Needs a bit more cleanup and a paint job. I might keep the blades clear. also I have a second for invisibility. @hellcowkieth #eberron #dnd #heroforge #3dprinting

E56A466D-59FB-4667-81E7-4DC8B605DCFD.jpeg
 

Chaosmancer

Legend
Not quite; technically speaking the power that drove the industrial revolution was the steam engine, which was primarily invented to pump water out of coal mines but ended up changing literally everything. It was ehen people realized how many ways they could use the steam engine that drove the rush for more coal.

Coal wasn't anything new, but it was needed to power the all the new machines people were creating.

In that sense dragonshards in Eberron are a fair analogy. While theoretically the Last War was the major impetus behind the last century of innovation, it expanded the applications of dragonshards by so many multiples that it led to the greatest demand for the stuff in history of humanity on Khorvaire.

Fair enough.

However, it is also worth noting that the Steam Engine wasn't a new concept. It had existed for hundreds of years if not a thousand years or more before the Industrial Revolution. It was merely redesigned to be more powerful by Newcomen and then by Watt.

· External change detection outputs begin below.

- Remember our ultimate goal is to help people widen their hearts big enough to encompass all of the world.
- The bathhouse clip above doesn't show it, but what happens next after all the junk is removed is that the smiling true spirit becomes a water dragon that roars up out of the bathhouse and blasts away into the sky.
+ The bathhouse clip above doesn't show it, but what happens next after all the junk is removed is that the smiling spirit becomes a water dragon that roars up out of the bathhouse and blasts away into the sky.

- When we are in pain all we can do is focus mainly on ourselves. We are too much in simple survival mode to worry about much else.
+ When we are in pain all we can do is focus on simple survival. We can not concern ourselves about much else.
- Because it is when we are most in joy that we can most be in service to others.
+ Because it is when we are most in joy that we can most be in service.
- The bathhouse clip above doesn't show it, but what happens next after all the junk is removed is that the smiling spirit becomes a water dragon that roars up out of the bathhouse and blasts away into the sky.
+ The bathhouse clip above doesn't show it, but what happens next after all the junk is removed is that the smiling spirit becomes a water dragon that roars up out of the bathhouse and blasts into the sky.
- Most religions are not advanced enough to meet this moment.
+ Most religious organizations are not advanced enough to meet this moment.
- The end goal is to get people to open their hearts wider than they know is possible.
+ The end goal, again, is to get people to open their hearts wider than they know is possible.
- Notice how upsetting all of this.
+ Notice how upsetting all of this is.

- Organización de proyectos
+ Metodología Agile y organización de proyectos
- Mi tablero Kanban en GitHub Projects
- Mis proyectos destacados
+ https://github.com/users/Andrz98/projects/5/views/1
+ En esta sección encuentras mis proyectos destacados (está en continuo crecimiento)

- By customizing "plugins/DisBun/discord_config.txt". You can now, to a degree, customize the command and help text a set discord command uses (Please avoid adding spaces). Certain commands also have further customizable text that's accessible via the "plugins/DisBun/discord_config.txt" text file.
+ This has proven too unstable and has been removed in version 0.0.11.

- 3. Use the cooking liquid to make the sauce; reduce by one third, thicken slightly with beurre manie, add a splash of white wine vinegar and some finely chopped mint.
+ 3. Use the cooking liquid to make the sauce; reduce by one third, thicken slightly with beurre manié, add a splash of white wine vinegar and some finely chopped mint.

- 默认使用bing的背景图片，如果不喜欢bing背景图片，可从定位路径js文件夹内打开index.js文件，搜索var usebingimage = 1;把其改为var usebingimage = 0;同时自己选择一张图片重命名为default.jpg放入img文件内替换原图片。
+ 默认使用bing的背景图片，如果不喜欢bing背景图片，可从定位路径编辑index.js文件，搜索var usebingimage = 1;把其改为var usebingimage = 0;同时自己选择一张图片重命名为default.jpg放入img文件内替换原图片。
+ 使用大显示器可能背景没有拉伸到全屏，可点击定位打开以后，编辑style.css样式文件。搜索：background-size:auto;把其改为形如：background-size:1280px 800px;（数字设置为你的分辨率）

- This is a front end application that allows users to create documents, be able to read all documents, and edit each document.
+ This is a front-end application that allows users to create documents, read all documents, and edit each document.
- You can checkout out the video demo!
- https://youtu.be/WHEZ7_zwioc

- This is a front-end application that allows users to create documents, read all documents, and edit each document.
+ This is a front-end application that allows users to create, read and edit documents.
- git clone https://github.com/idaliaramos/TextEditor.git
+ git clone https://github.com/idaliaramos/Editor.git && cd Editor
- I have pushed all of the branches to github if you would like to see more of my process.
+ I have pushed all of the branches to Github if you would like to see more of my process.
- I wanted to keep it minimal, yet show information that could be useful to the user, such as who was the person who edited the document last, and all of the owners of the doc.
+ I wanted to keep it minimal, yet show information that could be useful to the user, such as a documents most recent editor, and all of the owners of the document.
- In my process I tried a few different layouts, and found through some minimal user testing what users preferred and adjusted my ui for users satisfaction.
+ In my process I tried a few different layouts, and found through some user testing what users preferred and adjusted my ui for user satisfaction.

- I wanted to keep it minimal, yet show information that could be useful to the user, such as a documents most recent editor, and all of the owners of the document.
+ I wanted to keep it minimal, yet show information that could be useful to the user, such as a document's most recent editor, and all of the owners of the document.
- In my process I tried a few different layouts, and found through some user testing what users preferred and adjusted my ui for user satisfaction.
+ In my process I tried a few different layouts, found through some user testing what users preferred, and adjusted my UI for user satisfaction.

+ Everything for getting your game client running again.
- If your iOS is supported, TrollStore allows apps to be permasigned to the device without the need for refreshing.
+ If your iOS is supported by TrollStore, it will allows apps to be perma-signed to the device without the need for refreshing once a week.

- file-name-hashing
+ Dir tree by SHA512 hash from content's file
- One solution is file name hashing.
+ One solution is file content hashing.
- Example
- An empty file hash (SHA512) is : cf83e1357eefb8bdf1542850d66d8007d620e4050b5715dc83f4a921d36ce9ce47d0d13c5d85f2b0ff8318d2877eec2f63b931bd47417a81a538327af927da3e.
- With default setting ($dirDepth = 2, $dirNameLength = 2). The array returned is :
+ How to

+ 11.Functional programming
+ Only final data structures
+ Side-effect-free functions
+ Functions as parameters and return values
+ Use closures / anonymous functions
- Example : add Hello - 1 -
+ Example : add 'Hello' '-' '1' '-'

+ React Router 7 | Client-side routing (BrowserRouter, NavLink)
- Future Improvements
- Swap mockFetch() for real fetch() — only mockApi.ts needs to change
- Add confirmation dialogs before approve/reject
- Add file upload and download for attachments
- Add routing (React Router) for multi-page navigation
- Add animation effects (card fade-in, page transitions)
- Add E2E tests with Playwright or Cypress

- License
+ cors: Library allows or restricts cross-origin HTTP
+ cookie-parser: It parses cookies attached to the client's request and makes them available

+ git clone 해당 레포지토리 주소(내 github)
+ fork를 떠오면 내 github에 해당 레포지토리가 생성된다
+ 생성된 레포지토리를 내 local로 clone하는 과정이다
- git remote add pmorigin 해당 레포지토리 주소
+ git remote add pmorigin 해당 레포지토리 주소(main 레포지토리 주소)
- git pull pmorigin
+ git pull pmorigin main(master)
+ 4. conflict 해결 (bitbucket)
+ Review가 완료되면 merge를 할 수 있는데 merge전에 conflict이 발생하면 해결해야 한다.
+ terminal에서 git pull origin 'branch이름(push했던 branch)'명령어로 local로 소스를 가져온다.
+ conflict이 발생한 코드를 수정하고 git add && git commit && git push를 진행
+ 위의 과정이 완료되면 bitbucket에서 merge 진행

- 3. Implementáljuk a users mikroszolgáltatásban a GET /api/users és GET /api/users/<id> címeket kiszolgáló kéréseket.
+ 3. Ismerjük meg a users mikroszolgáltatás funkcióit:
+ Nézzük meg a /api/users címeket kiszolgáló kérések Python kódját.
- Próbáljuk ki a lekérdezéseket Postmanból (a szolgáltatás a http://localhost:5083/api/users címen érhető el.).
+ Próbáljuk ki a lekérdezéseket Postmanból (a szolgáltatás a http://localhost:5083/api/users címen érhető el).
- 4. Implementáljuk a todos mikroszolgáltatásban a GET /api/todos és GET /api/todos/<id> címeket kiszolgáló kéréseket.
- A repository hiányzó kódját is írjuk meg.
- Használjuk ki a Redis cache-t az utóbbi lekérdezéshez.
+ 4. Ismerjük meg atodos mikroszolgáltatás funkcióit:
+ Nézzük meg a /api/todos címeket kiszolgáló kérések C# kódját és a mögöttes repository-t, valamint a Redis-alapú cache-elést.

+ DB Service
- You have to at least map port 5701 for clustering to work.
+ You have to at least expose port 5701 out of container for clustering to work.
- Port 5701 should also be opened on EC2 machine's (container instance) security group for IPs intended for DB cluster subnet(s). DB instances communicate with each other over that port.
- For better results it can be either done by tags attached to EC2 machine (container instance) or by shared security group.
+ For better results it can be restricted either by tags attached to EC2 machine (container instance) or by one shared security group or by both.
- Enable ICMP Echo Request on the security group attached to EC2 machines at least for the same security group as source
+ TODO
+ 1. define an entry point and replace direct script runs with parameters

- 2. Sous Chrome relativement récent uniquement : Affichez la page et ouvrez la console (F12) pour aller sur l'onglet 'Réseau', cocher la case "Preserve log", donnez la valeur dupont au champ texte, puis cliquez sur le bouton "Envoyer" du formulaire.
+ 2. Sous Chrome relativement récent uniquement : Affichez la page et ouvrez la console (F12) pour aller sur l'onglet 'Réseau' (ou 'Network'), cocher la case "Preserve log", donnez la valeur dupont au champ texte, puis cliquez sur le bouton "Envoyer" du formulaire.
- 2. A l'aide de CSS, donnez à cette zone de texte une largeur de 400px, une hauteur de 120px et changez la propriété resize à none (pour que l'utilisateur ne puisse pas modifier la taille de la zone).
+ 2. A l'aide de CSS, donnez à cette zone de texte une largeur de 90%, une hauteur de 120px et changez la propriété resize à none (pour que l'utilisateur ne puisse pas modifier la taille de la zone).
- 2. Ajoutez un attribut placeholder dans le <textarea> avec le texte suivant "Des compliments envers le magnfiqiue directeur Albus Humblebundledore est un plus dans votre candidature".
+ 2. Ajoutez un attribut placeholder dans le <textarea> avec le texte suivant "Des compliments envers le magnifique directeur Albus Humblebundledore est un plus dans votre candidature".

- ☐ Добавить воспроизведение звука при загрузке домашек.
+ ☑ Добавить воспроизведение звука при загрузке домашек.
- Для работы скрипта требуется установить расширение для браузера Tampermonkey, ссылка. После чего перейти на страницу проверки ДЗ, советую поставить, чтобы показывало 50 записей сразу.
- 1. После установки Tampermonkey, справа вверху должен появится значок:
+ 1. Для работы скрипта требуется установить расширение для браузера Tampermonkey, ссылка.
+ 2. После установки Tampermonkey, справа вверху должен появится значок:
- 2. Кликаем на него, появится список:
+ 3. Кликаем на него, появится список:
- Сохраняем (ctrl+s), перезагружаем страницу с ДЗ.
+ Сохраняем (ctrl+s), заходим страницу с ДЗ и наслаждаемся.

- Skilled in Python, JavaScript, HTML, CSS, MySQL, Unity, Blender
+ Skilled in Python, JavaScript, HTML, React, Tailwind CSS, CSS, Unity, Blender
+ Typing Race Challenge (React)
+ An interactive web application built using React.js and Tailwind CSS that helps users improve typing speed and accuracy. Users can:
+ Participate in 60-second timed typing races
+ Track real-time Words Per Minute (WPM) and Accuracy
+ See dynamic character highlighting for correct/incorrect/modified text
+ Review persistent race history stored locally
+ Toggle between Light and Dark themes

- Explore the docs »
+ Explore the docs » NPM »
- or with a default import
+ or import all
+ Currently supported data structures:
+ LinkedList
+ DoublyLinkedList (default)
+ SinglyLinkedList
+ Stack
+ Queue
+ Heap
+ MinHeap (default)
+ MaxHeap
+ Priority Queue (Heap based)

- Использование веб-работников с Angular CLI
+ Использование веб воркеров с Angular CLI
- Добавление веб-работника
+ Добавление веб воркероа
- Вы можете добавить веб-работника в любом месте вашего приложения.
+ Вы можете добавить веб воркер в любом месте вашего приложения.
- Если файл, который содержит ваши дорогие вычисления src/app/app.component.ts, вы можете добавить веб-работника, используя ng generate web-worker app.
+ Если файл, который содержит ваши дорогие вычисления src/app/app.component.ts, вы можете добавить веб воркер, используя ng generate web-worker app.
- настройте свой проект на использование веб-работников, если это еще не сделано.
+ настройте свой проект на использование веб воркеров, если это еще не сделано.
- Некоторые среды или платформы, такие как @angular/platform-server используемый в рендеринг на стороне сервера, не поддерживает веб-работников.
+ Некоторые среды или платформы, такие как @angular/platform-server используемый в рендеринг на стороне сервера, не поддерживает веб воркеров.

So, the steam engine was redesigned to pull water out of coal mines, and the heat for that steam engine was supplied by coal, and the redesign of the steam engine powered by coal allowed for the industrial revolution. Which is wild.
 

Tales and Chronicles

Jewel of the North, formerly know as vincegetorix
I think my reticence with Shards = Coal is the Industrial Revolution theme. I prefer to keep Eberron a little farter to ''industrial'' esthetic, to avoid the whole steampunk thingy that has been over-exploited in the last few years.

Its already pretty hard to mix the more recent 1800 esthetic of D&D product with the usual equipment list and cheap-pseudo medievalism of the rules. Having dudes wearing full plates in a 1900 esthetic is too jarring for my taste.